A ver, veamos, existe actualmente, un modo de comunicarse
cuando la distancia está como real, un medio que es directo, económico y
“permanente”. ¡Vaya que hemos adelantado de la época de cartas a mano
trasladadas por barcos!
Sin embargo, todos sabemos una evidencia, aunque cada tanto nos
olvidemos: nada reemplaza aquella comunicación que podemos hacer cara a cara.

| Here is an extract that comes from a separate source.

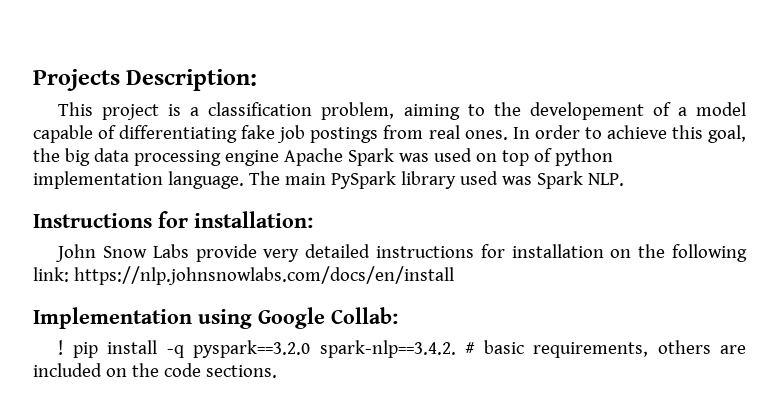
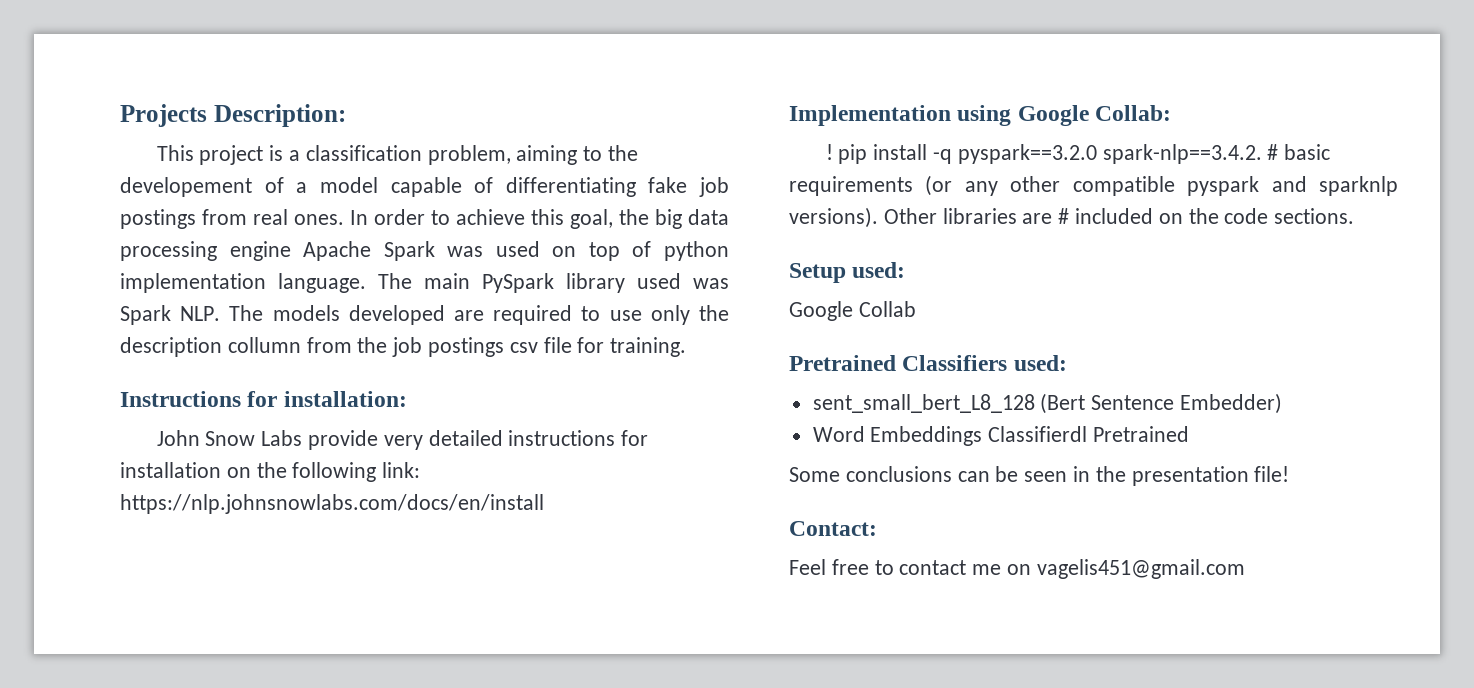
(624, 179) none -> [229,305,729,325] [120,337,687,357] The models developed are required to use only the description collumn from the job postings csv file for training.
[533,340,746,358] requirements, others are -> [789,175,1398,196] [789,207,1070,228] requirements (or any other compatible pyspark and sparknlp versions). Other libraries are #
(277, 371) none -> [789,262,906,283] [789,301,916,321] [789,355,1067,371] [812,393,1283,414] [812,426,1190,446] [789,466,1290,486] [789,521,877,536] [789,559,1245,579] // Setup used: // Google Collab // Pretrained Classifiers used: // sent_small_bert_L8_128 (Bert Sentence Embedder) // Word Embeddings Classifierdl Pretrained // Some conclusions can be seen in the presentation file! // Contact: // Feel free to contact me on vagelis451@gmail.com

Nada puede reemplazar el poder mostrar la emoción en la mirada, en los gestos,
en la cercanía en el rostro. Ni emoticones, ni manifestaciones emotivas grandilocuentes,
aun las que van llenas de corazones y, menos aquellas con estallidos de amor
dicho sin filtros en los grupos de whatshap, por ejemplo. Veamos, la verdad es que
me parecen una muestra adolescente que, en los adultos, es algo así como una
simple estupidez.
Lo aclaro, yo fui adolescente. Sé lo que es buscar frases
hermosas de poemas repetidos al cansancio y decirlas como si fuesen voces
propias. Fui adolescente en la época donde “las redes sociales” eran tarjetas
donde se escribían mensajes “cursis, edulcorados y muy poco originales” y hasta
donde se podía incluir “símbolos” de sentimientos (los corazones en sus
variaciones siempre existieron). Eran los antiguos emoticones hecho a pulso
(quiero imaginar que los jeroglíficos también los incluyen). Pero un día dejé
de ser adolescente y comprendí que el sentimiento es real porque somos capaces
de expresarlo con la selección de lo bueno, con la precisión de la artesanía,
con las certezas de lo comprendido.
Un mensaje con sentimiento tiene su forma, su contenido, su lugar y su destinatario. Es un acto íntimo, por más que podamos hacerlo público por alguna circunstancia. Pero es un acto dirigido a una persona. Es medido no por lo que se siente, sino porque hace la distinción con lo demás. No, no se quiere a todo el mundo igual por más que repitamos la forma de querer.